Return each line of the records with nothing changed, pictures excepted.

(Data extract begins)

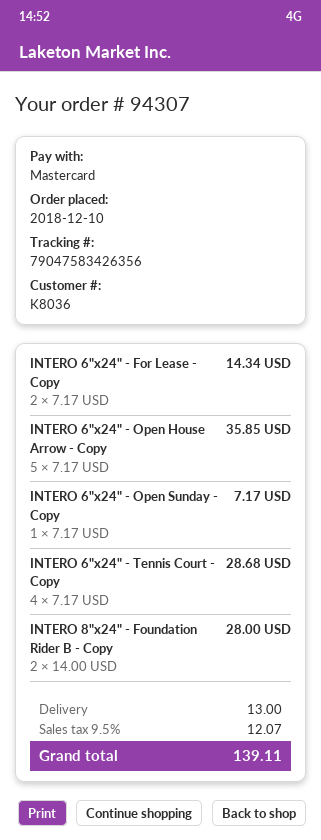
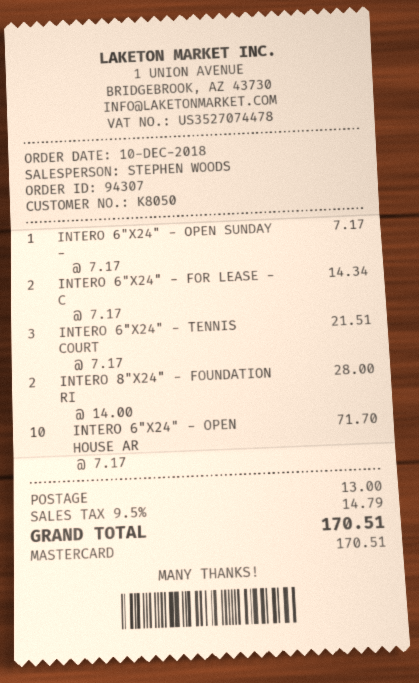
customer number: K8036 -> K8050
INTERO 6"x24" - Open House Arrow - Copy: 5 x 7.17 = 35.85 -> 10 x 7.17 = 71.70
INTERO 6"x24" - Tennis Court - Copy: 4 x 7.17 = 28.68 -> 3 x 7.17 = 21.51
tax: 9.5% = 12.07 -> 9.5% = 14.79
total: 139.11 -> 170.51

(Data extract ends)

■ Completed task:
customer number: K8036 -> K8050
INTERO 6"x24" - Open House Arrow - Copy: 5 x 7.17 = 35.85 -> 10 x 7.17 = 71.70
INTERO 6"x24" - Tennis Court - Copy: 4 x 7.17 = 28.68 -> 3 x 7.17 = 21.51
tax: 9.5% = 12.07 -> 9.5% = 14.79
total: 139.11 -> 170.51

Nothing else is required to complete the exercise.